The trouble Allen is referring to was the time a woman hired a hitman to kill him in 1995.

Allen said Delores Arnold was a hoarder and her neighbors had complained for years about the piles of trash and squalor that built up on her properties. He was fighting her in court and Arnold tried to pay a hitman $500 to kill him. The hitman, it turned out, was an undercover police officer.

Arnold was charged with solicitation of murder for hire and, for a while, she remained in the neighborhood after posting bail. Allen said he recalls that she pleaded guilty to a reduced charge, received probation and was forced to sell her properties.

Chapekis remembers the incident as a scary time and thought it was “amazing he would put his life on the line” to help ward residents.

He described Allen as a humble, thoughtful person who goes out of his way to listen to people’s problems, no matter how big or small.

“Tom is a modern day George Bailey in every respect, with family, his friends and business,” Chapekis said, referencing the lead character in “It’s a Wonderful Life.”

“He’s always looking out for those who need help.”

During his time on the council, Allen created a housing task force to address the high number of single-family homes that were being illegally converted into multiunit buildings. He often took cases to housing court himself to prosecute owners involved in the act.

Following the lease of the Chicago Skyway and the city parking meter privatization, Allen authored an ordinance requiring a minimum 30-day public review period on future privatization deals.

In 1997, Allen was the lone dissenting vote against former mayor Richard M. Daley’s proposal to create the Department of Administrative Hearings for ordinance violations. He said the system didn’t seem equitable and deprived people of their day in court.

When asked if he considered himself an outspoken member of the council, Allen said he wouldn’t characterize his tenure that way.

“I try to speak for the little guy — that’s what I’ve always tried to do with my life,” he said. “So if that translates to outspoken, so be it.”

In 2010, Allen was appointed to a circuit judgeship and won election to a six-year term in 2012. In the Chancery Division, Allen said it’s important to try to give relief to parties that have been wronged but only if a claim can be supported with sound legal reasoning and evidence.
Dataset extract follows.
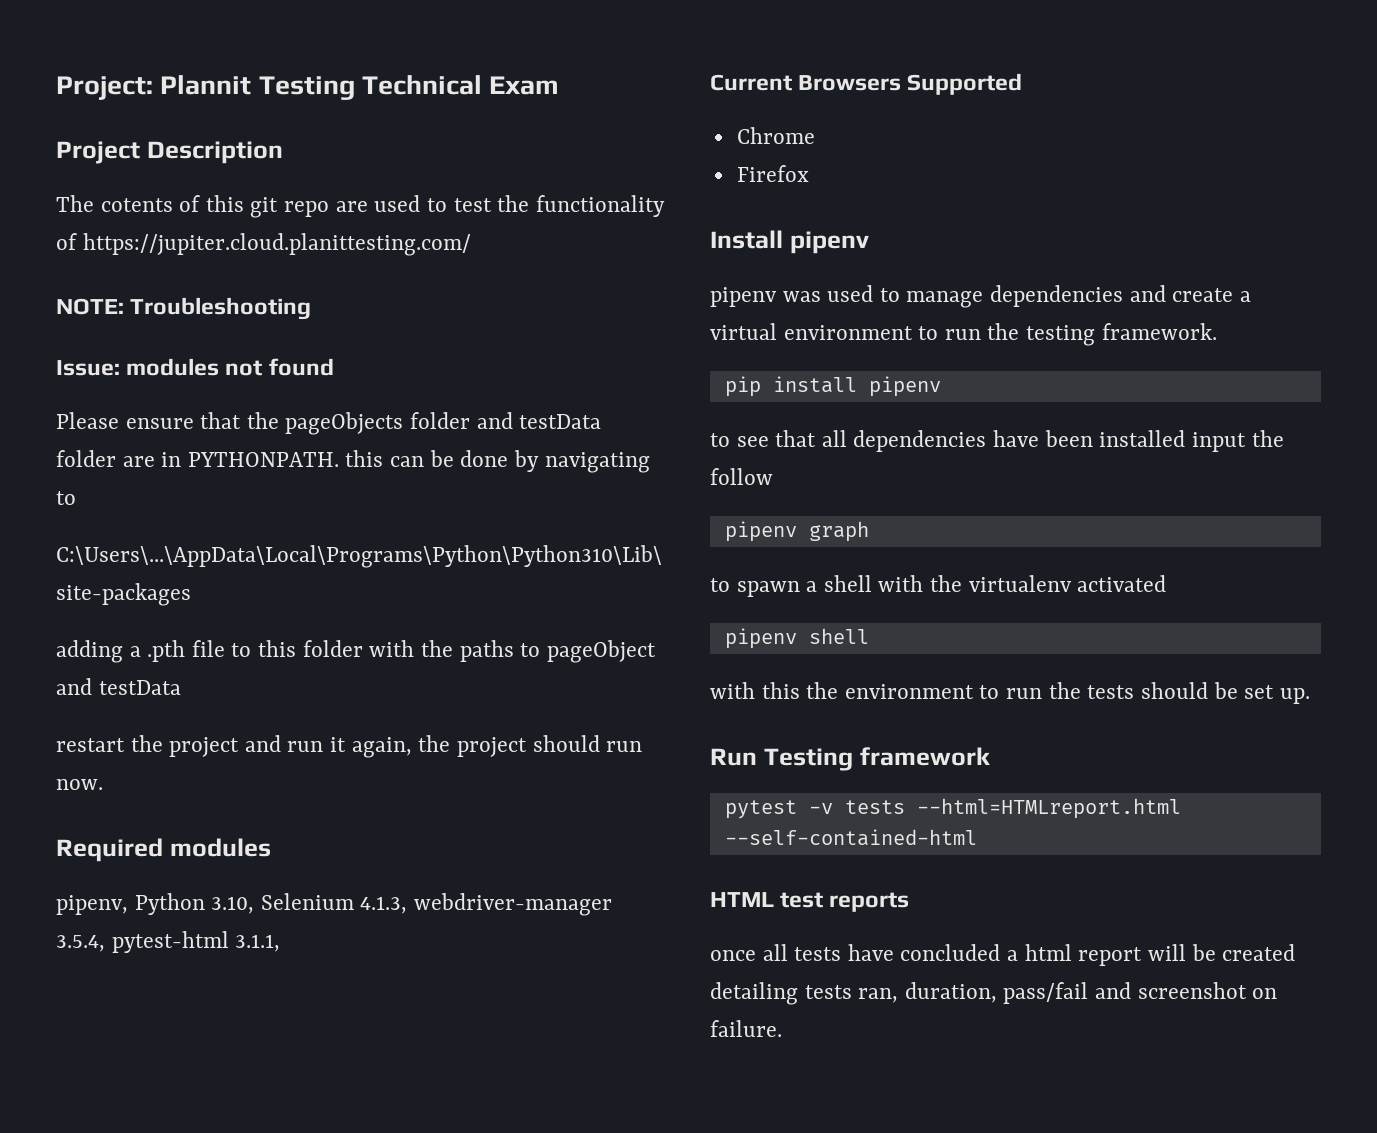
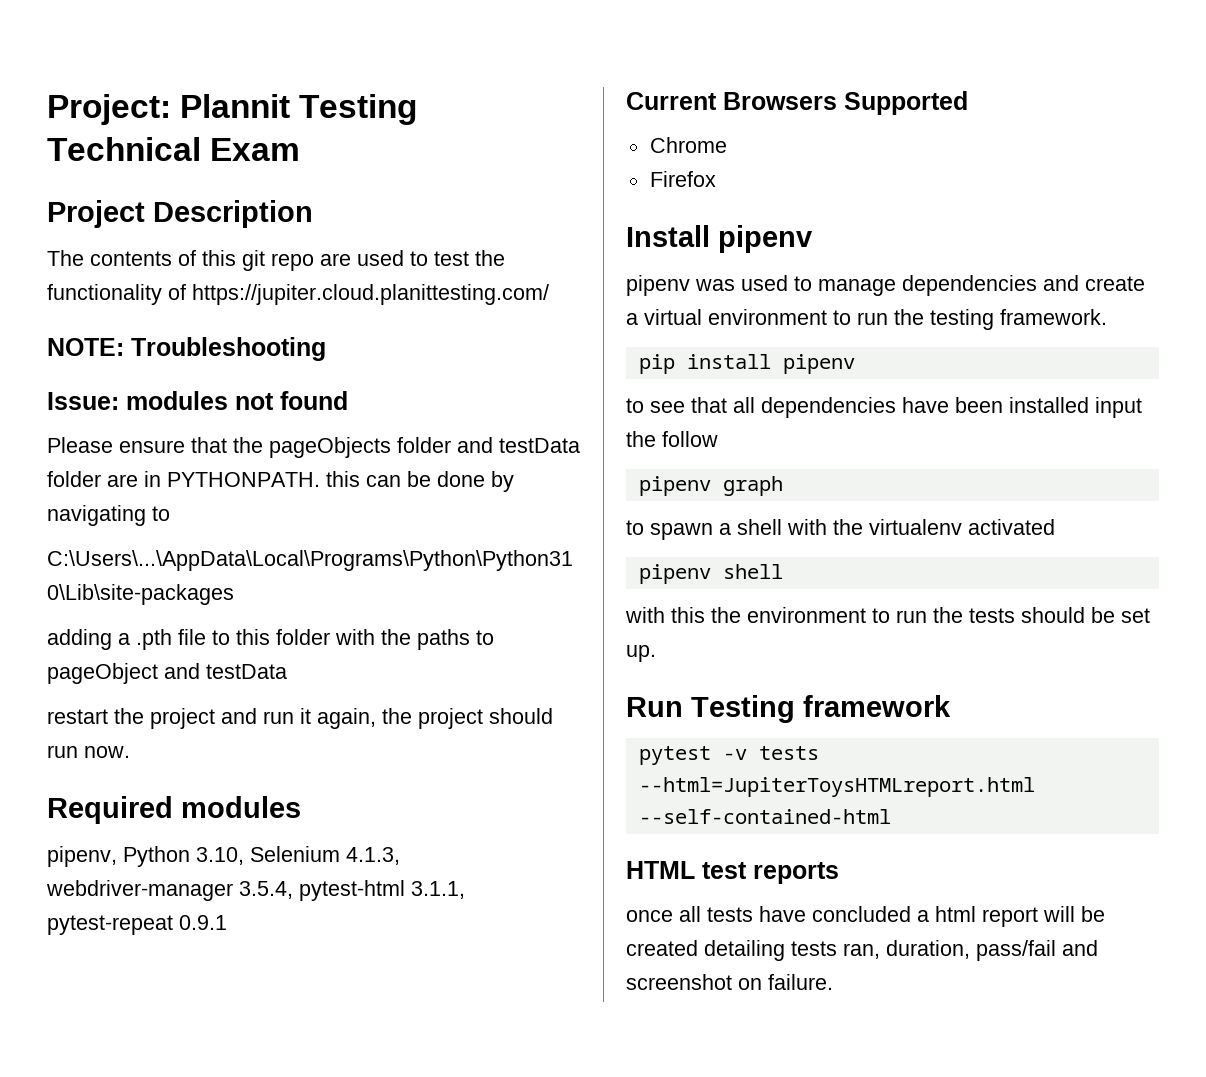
[100,198,173,212] cotents -> [90,251,172,266] contents
(281, 943) none -> [47,915,227,935] pytest-repeat 0.9.1
[916,798,1181,819] --html=HTMLreport.html -> [638,777,1035,797] --html=JupiterToysHTMLreport.html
Allen said he tries to keep his decisions brief and to the point.

“I like to be practical and just get down to the simple issue that the lawyers have asked me to decide without volumes of paper,” he said.

Cook County Circuit Judge Mary Ellen Coghlan, presiding judge in the Probate Division, said that Allen started in her division when he first took the bench. He managed a high-volume call and was always willing to pitch in with whatever was needed.

“He sees the big picture and he’s very thoughtful and well-prepared,” she said. “He was one of those judges willing to accept any assignment. … Although he makes it look easy, he works very hard.”

His team-player mentality stretches outside of the courtroom as well. Morrissey and Chapekis both said Allen is a skilled athlete who played ice hockey and basketball. He played softball for 30 years, including on the public defender’s office team, and Morrissey said was always one of their toughest players in the annual football game between their office and the state’s attorney’s office.

Allen still plays handball three times a week and competes in tournaments. He won a national title in his age division last year at the U.S. Handball Association’s 2014 3-Wall National Championships in Toledo, Ohio.

“I love one-on-one competition,” Allen said. “Handball is like the ultimate because you can’t blame anyone else if you lose. You’re playing by yourself, so if you lose it’s your fault.”

Allen said he also spends a lot of time with his wife of 37 years, Janis, and his four adult children, Tom, Sarah, Kevin and Claire. His eldest son, Thomas R. Allen, is an attorney with the Illinois Labor Relations Board.

“He works in labor law,” he said, cracking a grin. “It’s in the family genes, I guess.”